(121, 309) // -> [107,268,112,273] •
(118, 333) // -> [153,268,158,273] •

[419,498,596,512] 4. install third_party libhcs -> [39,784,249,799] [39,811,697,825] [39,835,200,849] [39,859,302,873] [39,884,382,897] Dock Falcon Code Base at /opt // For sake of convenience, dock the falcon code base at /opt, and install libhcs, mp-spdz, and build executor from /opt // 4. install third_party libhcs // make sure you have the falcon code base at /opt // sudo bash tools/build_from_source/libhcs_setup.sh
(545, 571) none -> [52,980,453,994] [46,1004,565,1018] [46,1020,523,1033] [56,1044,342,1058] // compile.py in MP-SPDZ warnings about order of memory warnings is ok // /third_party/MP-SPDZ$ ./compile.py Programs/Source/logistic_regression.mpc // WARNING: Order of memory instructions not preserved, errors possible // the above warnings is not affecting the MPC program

---

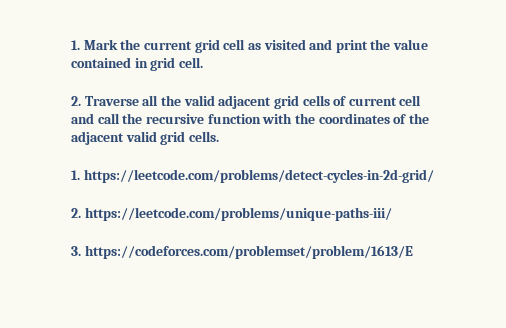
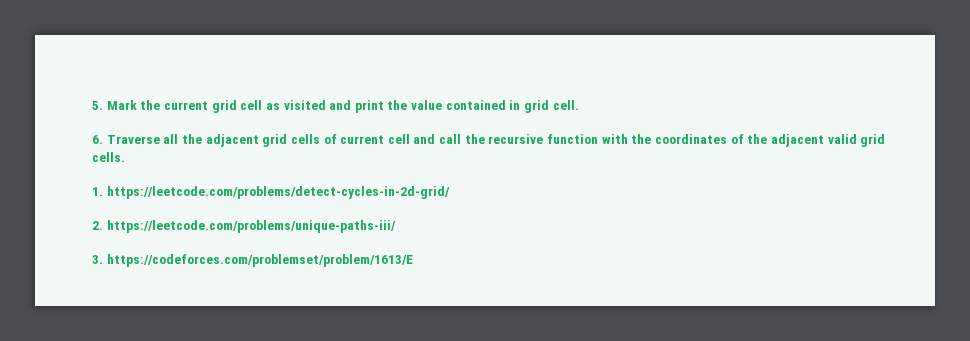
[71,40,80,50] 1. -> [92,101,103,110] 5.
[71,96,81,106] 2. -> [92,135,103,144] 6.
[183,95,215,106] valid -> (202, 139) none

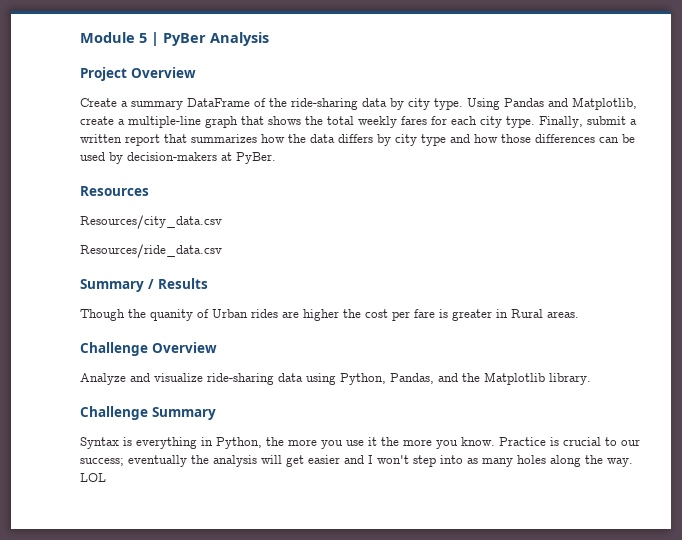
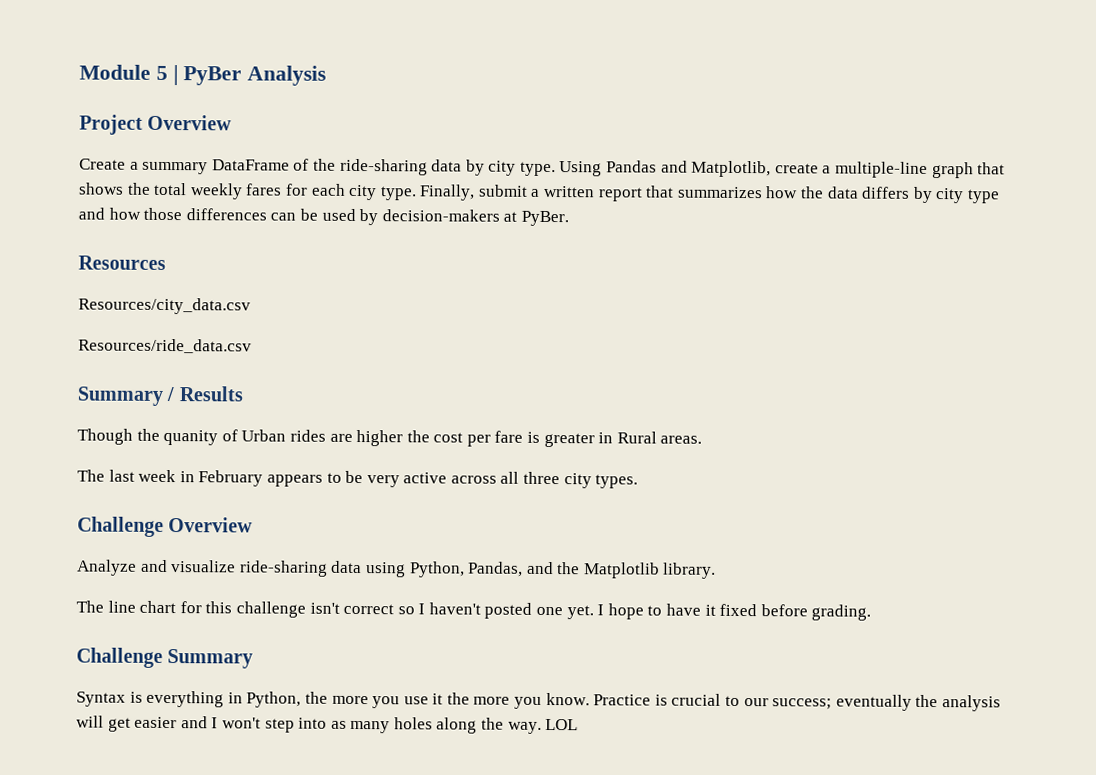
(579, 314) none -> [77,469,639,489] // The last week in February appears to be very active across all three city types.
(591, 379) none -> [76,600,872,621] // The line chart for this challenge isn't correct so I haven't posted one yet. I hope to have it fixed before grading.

...

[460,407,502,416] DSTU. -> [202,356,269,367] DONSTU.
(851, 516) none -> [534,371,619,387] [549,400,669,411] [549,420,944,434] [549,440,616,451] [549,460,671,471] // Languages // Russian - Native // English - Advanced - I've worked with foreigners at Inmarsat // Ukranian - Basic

TASK STATEMENT - In the listing above, find the line with "(121, 309) // -> [107,268,112,273] •" and the line with "(545, 571) none", then reproduce both and every line between them exactly.

RESULT BELOW -
(121, 309) // -> [107,268,112,273] •
(118, 333) // -> [153,268,158,273] •

[419,498,596,512] 4. install third_party libhcs -> [39,784,249,799] [39,811,697,825] [39,835,200,849] [39,859,302,873] [39,884,382,897] Dock Falcon Code Base at /opt // For sake of convenience, dock the falcon code base at /opt, and install libhcs, mp-spdz, and build executor from /opt // 4. install third_party libhcs // make sure you have the falcon code base at /opt // sudo bash tools/build_from_source/libhcs_setup.sh
(545, 571) none -> [52,980,453,994] [46,1004,565,1018] [46,1020,523,1033] [56,1044,342,1058] // compile.py in MP-SPDZ warnings about order of memory warnings is ok // /third_party/MP-SPDZ$ ./compile.py Programs/Source/logistic_regression.mpc // WARNING: Order of memory instructions not preserved, errors possible // the above warnings is not affecting the MPC program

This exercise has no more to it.